Simmering Low-Pitched Mushroom & Thyme Risotto
A deeply savory risotto cooked with a gentle simmer that lets the mushrooms and thyme meld into a velvety, low-sodium masterpiece. This italian-inspired vegetarian (low-sodium) ready in about 43 minutes pairs arborio rice, sliced cremini mushrooms, finely minced shallot for a weeknight-friendly dinner that comes together with one pan and minimal cleanup. Each serving lands at about 340 calories and feeds 4, so it slots cleanly into a weekly meal plan and pairs well with a quick salad or grain on the side. Tap "Plan a meal with the AI" below to drop this recipe into your week and send the ingredients straight to Instacart. Nutrition values are approximate, calculated from USDA FoodData Central (fdc.nal.usda.gov) — verify against ingredient labels for any health-driven dietary plan.
Ingredients
- 1.5 cups arborio rice
- 8 oz, sliced cremini mushrooms
- 1, finely minced shallot
- 4 cups low-sodium vegetable broth
- 2 tbsp, leaves only fresh thyme
- 1/2 cup white wine
- 2 tbsp extra-virgin olive oil
- 1 tsp lemon zest
- 1 tbsp nutritional yeast
- 1/4 tsp black pepper
Instructions
- Step 1: Heat vegetable broth in a saucepan over medium-low heat until simmering (do not boil). Warm olive oil in a large heavy pot over medium heat. Add shallot and cook for 2 minutes until translucent, then add mushrooms and cook for 5 minutes until golden and moisture evaporates.
- Step 2: Add arborio rice to the pot, stirring constantly for 1 minute to coat grains. Pour in white wine and cook until fully absorbed, about 2 minutes. Begin adding 1 cup warm broth to rice, stirring constantly until absorbed before adding more.
- Step 3: Continue adding broth 1 cup at a time, stirring frequently, for 20-25 minutes until rice is creamy and al dente. Stir in thyme, lemon zest, nutritional yeast, and black pepper. Remove from heat and let rest for 2 minutes. Adjust consistency with a splash of broth if needed.
Equipment for this recipe
Top-rated tools to make this recipe successfully.

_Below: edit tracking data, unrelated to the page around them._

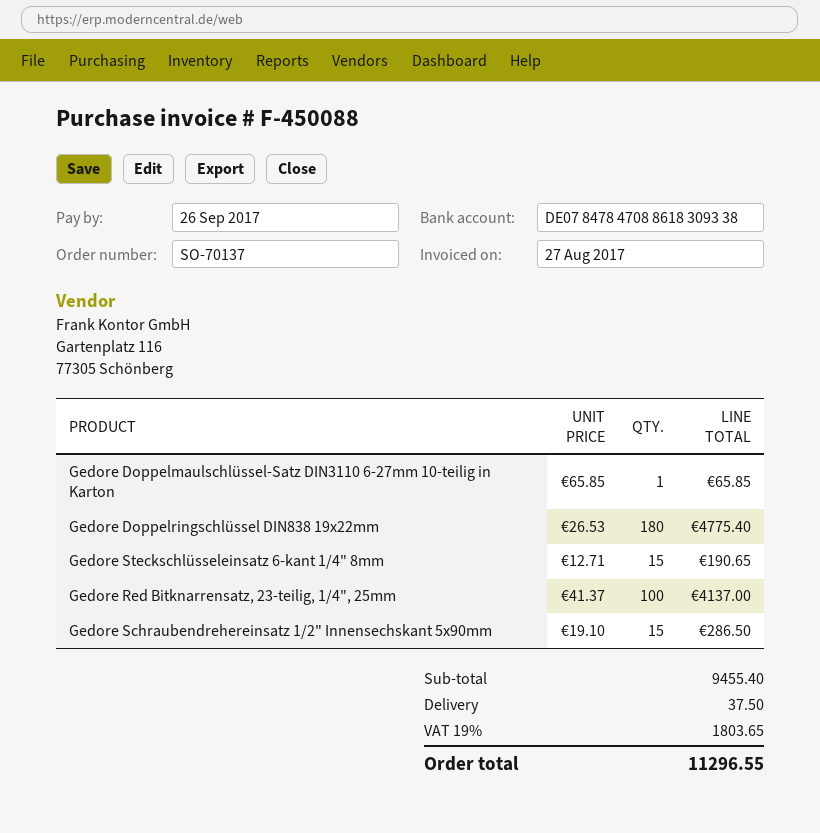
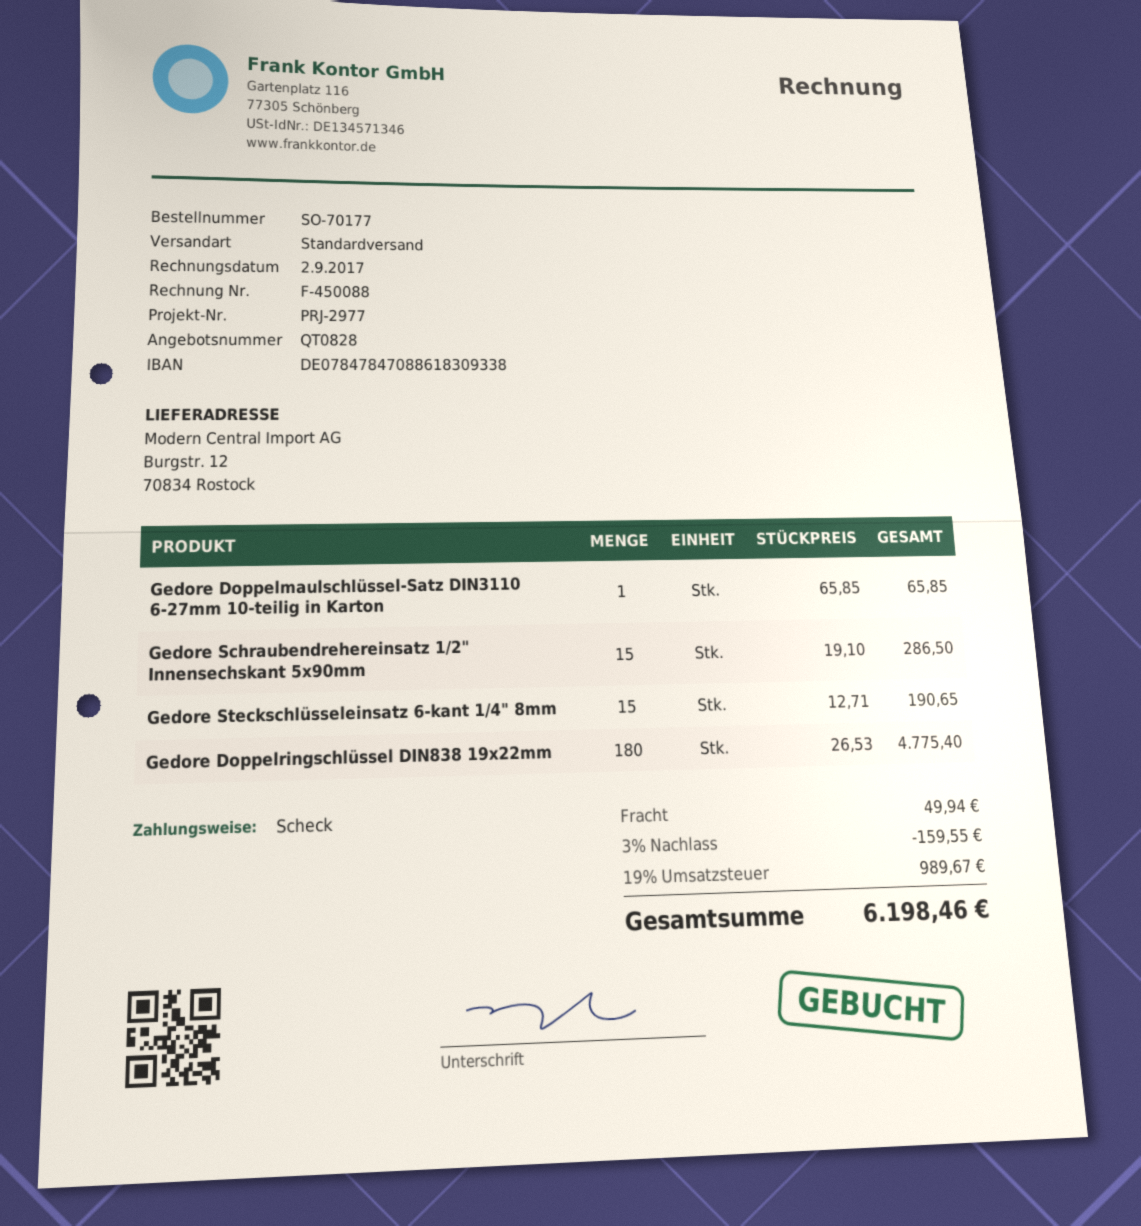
order number: SO-70137 -> SO-70177
invoice date: 2017-08-27 -> 2017-09-02
Gedore Red Bitknarrensatz, 23-teilig, 1/4", 25mm: 100 x 41.37 = 4137.00 -> none
discount: none -> 3% = 159.55
shipping: 37.50 -> 49.94
tax: 19% = 1803.65 -> 19% = 989.67
total: 11296.55 -> 6198.46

Frequently asked questions
How long does Simmering Low-Pitched Mushroom & Thyme Risotto take to make?
Total time is about 43 minutes (15 min prep + 28 min cook). Most home cooks find this fits comfortably into a weeknight; double the batch on Sunday for two dinners.
How do I store leftover Simmering Low-Pitched Mushroom & Thyme Risotto?
Cool to room temperature within 2 hours, then store in an airtight container in the fridge for up to 4 days. Reheat covered in a 350°F oven for 10-12 minutes, or microwave at 70% power in 60-second bursts to keep arborio rice from drying out.
Can I substitute ingredients in Simmering Low-Pitched Mushroom & Thyme Risotto?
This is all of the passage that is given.